Exercise directions = Check each line of the data below for the word "Position", then extract the ones that have it.

Provided records =
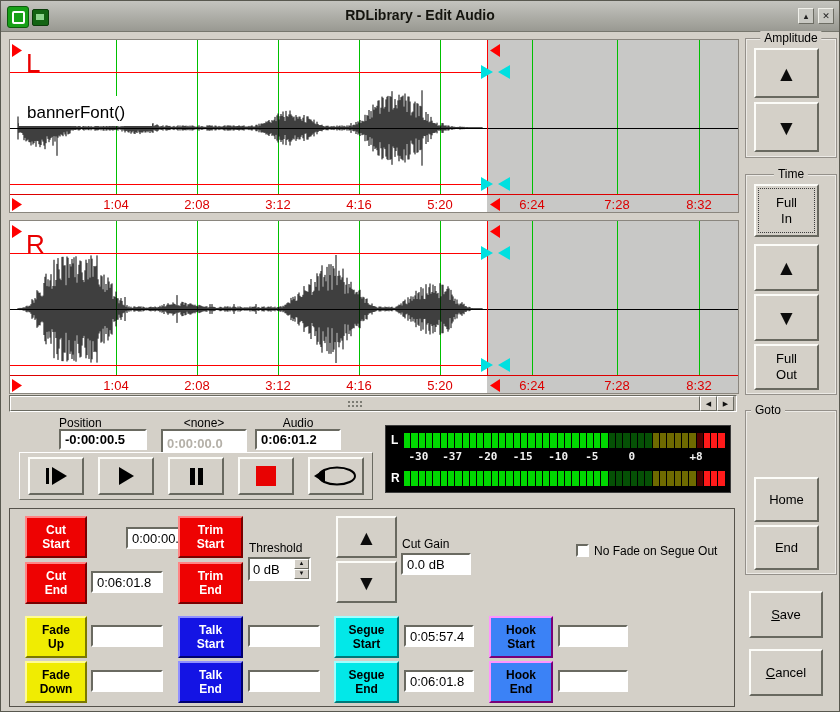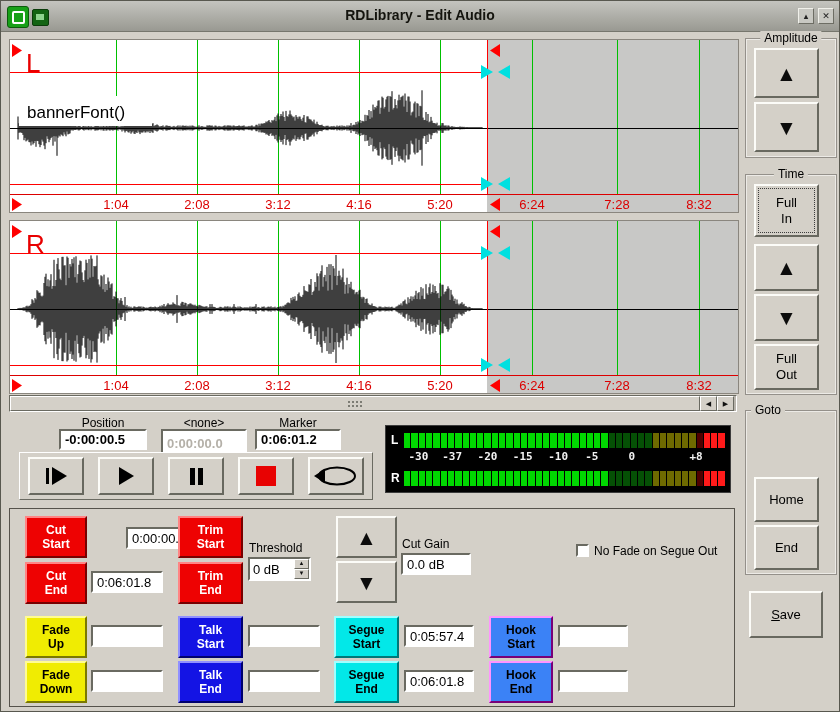--- a/index.html
+++ b/index.html
@@ -180,7 +180,7 @@
       </div>
   </div>
 
-  <div class="lbl" style="left:58px;top:415px;width:88px;text-align:center;">Position</div>
+  <div class="lbl" style="left:58px;top:415px;width:88px;">Position</div>
   <div class="fld bold" style="left:58px;top:428px;width:88px;height:21px;">-0:00:00.5</div>
   <div class="lbl" style="left:160px;top:415px;width:86px;text-align:center;">&lt;none&gt;</div>
   <div class="fld bold disabled" style="left:160px;top:428px;width:86px;height:29px;">0:00:00.0</div>

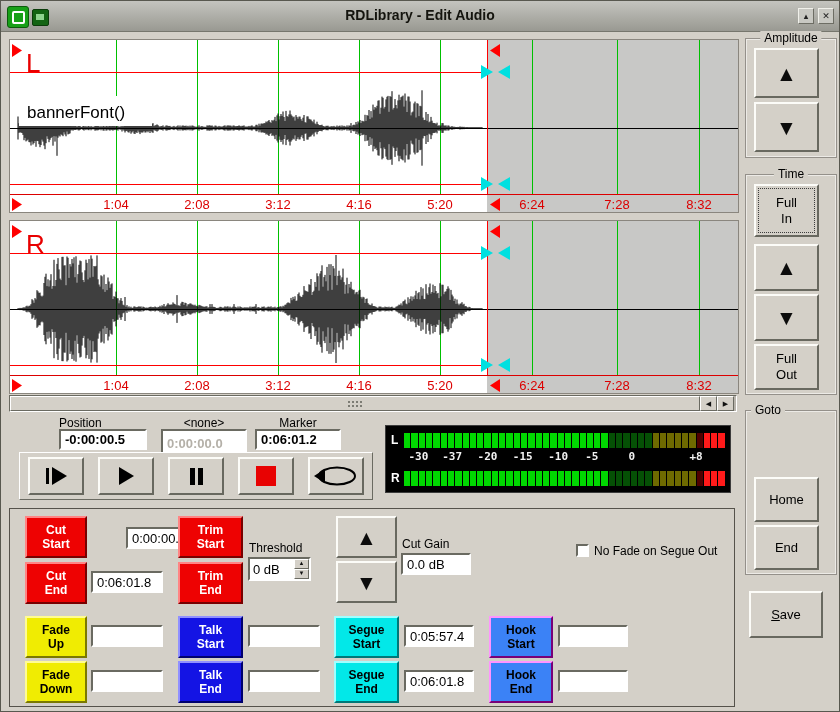--- a/index.html
+++ b/index.html
@@ -184,7 +184,7 @@
   <div class="fld bold" style="left:58px;top:428px;width:88px;height:21px;">-0:00:00.5</div>
   <div class="lbl" style="left:160px;top:415px;width:86px;text-align:center;">&lt;none&gt;</div>
   <div class="fld bold disabled" style="left:160px;top:428px;width:86px;height:29px;">0:00:00.0</div>
-  <div class="lbl" style="left:254px;top:415px;width:86px;text-align:center;">Marker</div>
+  <div class="lbl" style="left:254px;top:415px;width:86px;text-align:center;">Audio</div>
   <div class="fld bold" style="left:254px;top:428px;width:86px;height:21px;">0:06:01.2</div>
 
   <div class="transport-box">

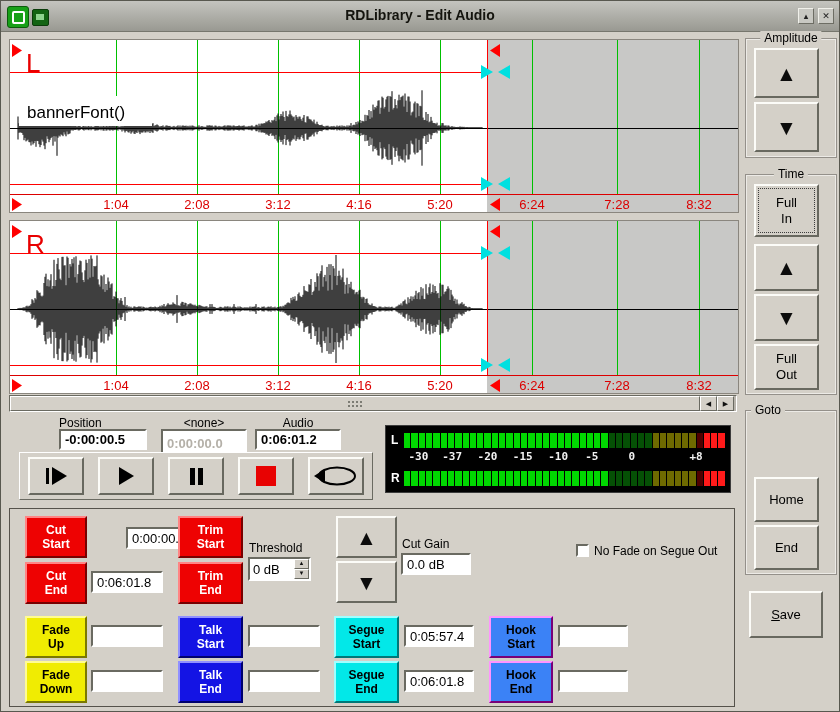--- a/index.html
+++ b/index.html
@@ -408,6 +408,9 @@
   <div class="btn3" style="left:748px;top:590px;width:74px;height:47px;">
     <span class="mnemo">Save</span>
   </div>
+  <div class="btn3" style="left:748px;top:648px;width:74px;height:47px;">
+    <span class="mnemo">Cancel</span>
+  </div>
 
 </div>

Response =
-  <div class="lbl" style="left:58px;top:415px;width:88px;text-align:center;">Position</div>
+  <div class="lbl" style="left:58px;top:415px;width:88px;">Position</div>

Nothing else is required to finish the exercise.